Is your feature request related to a problem? Please describe.
Not sure whether this is a bug report or feature request. Kind of both. We are stitching microservices together in a unified API gateway by utilizing path mappings (https://docs.aws.amazon.com/apigateway/latest/developerguide/http-api-mappings.html).

So for example our identity api known about its endpoints, e. g. /tenants but it doesn't know that in the broader picture it resides under /identity. So the full path used by api clients is /identity/tenants.

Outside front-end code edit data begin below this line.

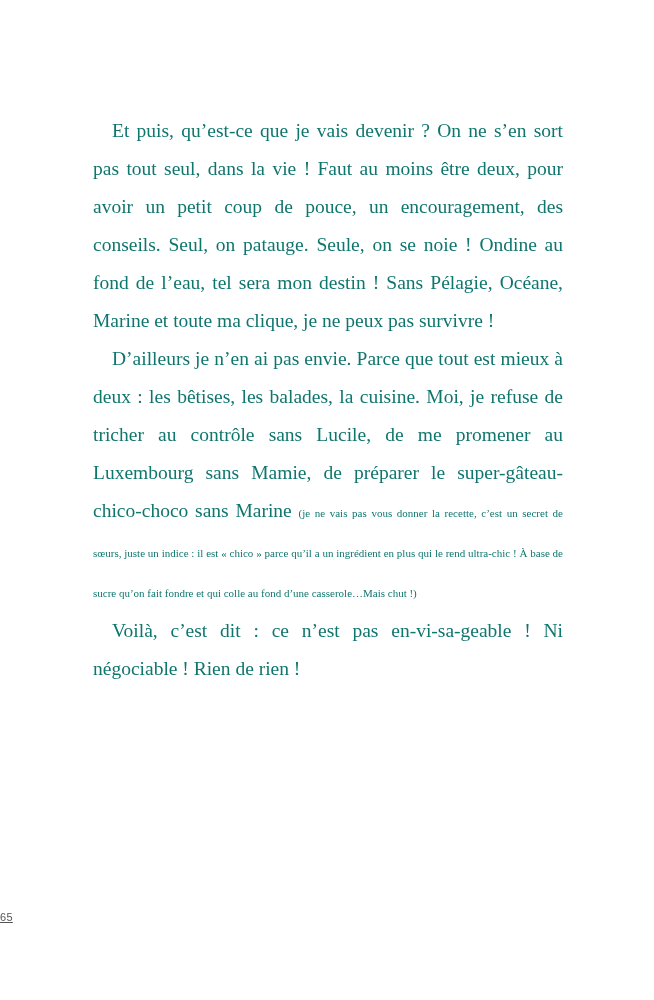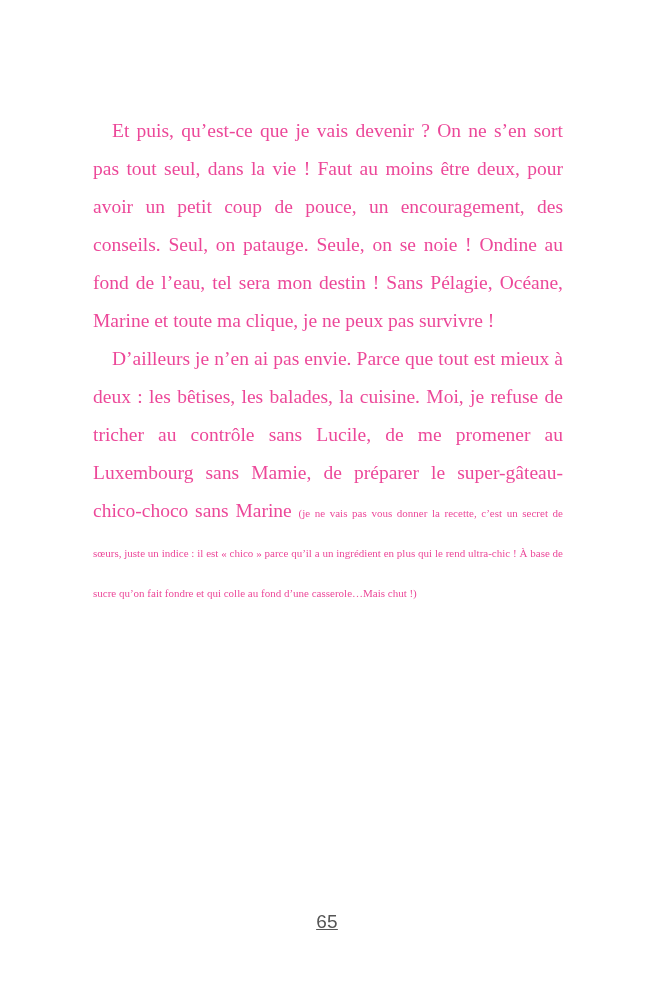"Et puis, qu’est-ce que je" p.body-paragraph { color: #ec4899 -> #0f766e }
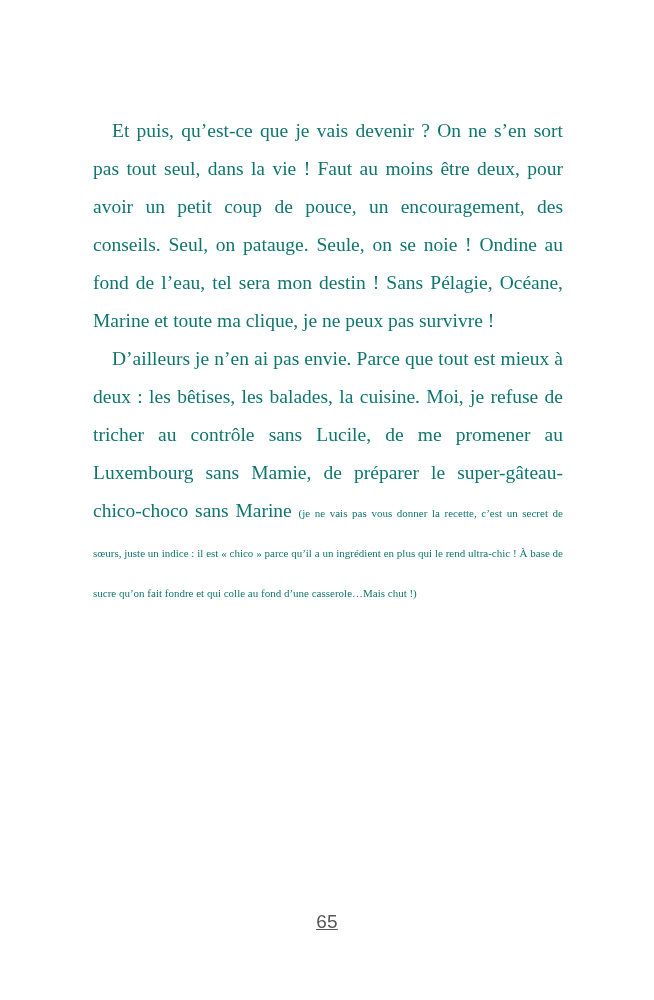"Voilà, c’est dit : ce" p.body-paragraph { html: none -> <p>Voilà, c’est dit : ce n’est pas en-vi-sa-geable ! Ni négociable ! Rien de rien !</p> }
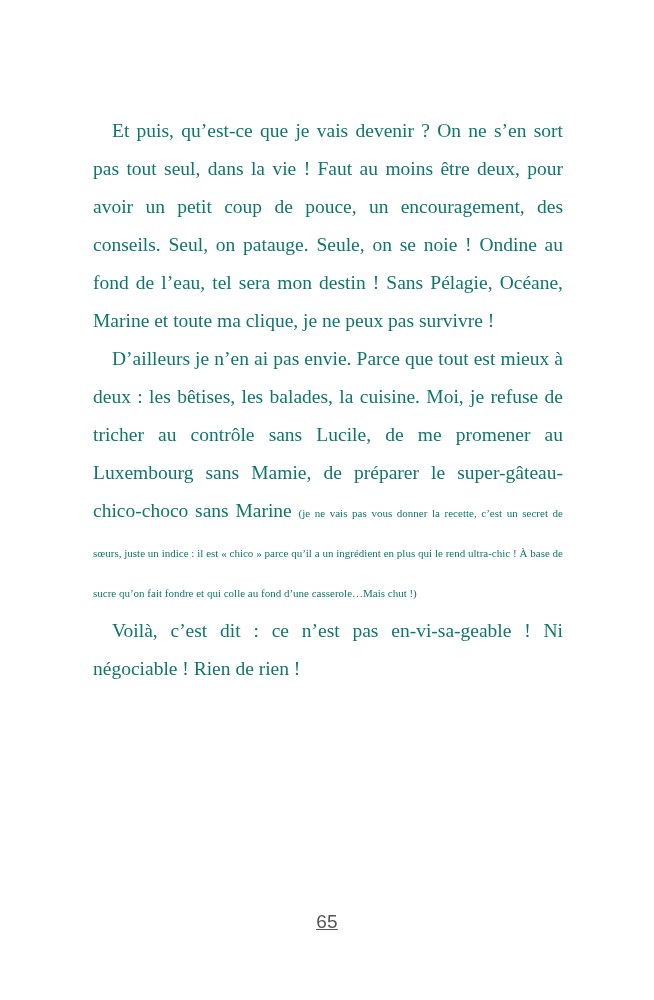"65" .page-number { font-size: 19px -> 11px; text-align: center -> none }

This does not work with the router at the moment, as the event.path prop is always the full path (/identity/tenants) including the path mapping.

Describe the solution you'd like
Not sure whether this covers all cases, but there is another property on the event (at least for REST APIs) that allows determining the path base mapping:

const apiEvent = {
resource: "/tenants", // <-- using this for routing would solve the issue
path: "/identity/tenants"
}

Checking for a match on resource (v1) or routeKey (v2) shouldn't be too hard to include, but I don't think it's necessary.

Try adding in /{stage} to the start of your path:

const routes = [
  {
    method: 'GET',
    path: '/{stage}/tenants',
    handler: getHandler
  }
]

This should do it for you. I would recommend you validate the pathParameter stage is one of the allowed values configured in API Gateway as well.

I‘m not sure if I understand what you are proposing. What has the stage to do with it/how would that help?

{stage} == identity or anything else in this case, stage is just the term I've heard used with this pattern.

Ah okay. I see. This is what I did actually, but it leads to strange inconsistencies. For example testing an endpoint in the api gateway console throws a route not found error (since the base path is stripped) while testing the same path e2e works fine. It‘s a weird behaviour in aws but using the resource key would work around that.

For example testing an endpoint in the api gateway console throws a route not found error (since the base path is stripped) while testing the same path e2e works fine.
Ohhhh, that's interesting. Might be worth reporting to AWS?

Alternatively you could have 1 lambda per endpoint, and not need the router all together. This is the approach I use, most so I can have an IAM role for each endpoint.

I'm going to close this issue, I don't see us adding in logic only for console testing support (sorry).

Understood. AWS logic is correct. This was never about adding logic but fixing the existing logic to be in line with Api Gateway concepts, where (internal) routing happens independently of the base path. With the workaround that you suggested a service now needs to know its place (base pth, e. g identity) in a stitched/federated or versioned api. That is acceptable knowledge creep in most cases, so it probably does not warrant the effort, since the logic is easy to fork/adapt.